Another busy week not helped by my asthma lingering! Others however worked very hard outside and I was at least able to complete anew paperwork for our postponed Demeter inspection which takes place on Tuesday. Incidentally we now have a date for our Soil Association inspection – 12th January.
A heavy week for Tim and Chris with the animals. Firstly the breeding flock had to be split into five groups each of which now has not only a field of its own but also an impatient ram! That task done, which to use Chris’s words, involved the equivalent of walking round the farm three times, the next task was to move all the cattle into the barn and at the same time split the eight calves born in the spring from their mothers – weaning time in other words! So now we have the bull, Jupiter, in with his ladies in the east side of the barn while all the young stock are in the west side – it certainly makes an impressive sight, 49 animals all grouped together.

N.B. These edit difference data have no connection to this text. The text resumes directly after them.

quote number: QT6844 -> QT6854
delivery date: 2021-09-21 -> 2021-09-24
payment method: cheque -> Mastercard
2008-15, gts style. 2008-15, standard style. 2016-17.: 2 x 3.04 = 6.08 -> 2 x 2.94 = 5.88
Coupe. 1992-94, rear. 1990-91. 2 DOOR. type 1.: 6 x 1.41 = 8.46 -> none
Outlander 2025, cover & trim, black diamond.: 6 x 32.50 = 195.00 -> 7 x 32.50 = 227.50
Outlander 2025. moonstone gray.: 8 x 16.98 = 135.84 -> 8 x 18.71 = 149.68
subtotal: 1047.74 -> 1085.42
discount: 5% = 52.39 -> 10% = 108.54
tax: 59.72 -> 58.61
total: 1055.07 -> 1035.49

The lambs also had to moved and in their case this required some medical attention. Blood samples showed that this year, as happened some years ago, the lambs were suffering from a cobalt deficiency. A problem easily solved but drenching over 150 animals is no sinecure!
Returned analysis of this years silage shows how much the farm has been improved since we started but in passing identified that in certain circumstances a cobalt deficiency was possible – sadly, neither we or anybody else, seems to know what these circumstances might be!

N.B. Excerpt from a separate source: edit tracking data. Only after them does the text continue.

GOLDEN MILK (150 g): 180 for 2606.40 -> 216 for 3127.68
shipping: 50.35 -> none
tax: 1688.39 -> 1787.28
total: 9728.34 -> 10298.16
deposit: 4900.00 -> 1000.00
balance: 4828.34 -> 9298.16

The weather has not on the whole been kind but, as they say, nature smiled on us both last Sunday and this Friday.
Last Sunday we hosted a small, but obviously distinguished group of host Wwoofers from the midland region. Chris took them on an extended walk so appetites were really good. After lunch, with the odd interjection from Chris I did my best to share what is involved in biodynamic farming and answer questions. Overall I think it was very much a success.
On Friday, on the other hand, we had a large group of eight year olds together with parents and children on the farm for the best part of five hours. The young people had their packed lunch in the wood after a hedge cutting and laying display and then had a chance to enjoy some large and extensive puddles as well as see our cattle close to.
I had a lovely thank you letter:
“Thank you for providing us with a wonderful experience of the farm today. Some of our children have never visited a farm before and our activities were completely relevant to our recent farming main lesson.”
“We really are blessed to have such a wonderful connection with you and Rush Farm and I look forward to returning in the spring.”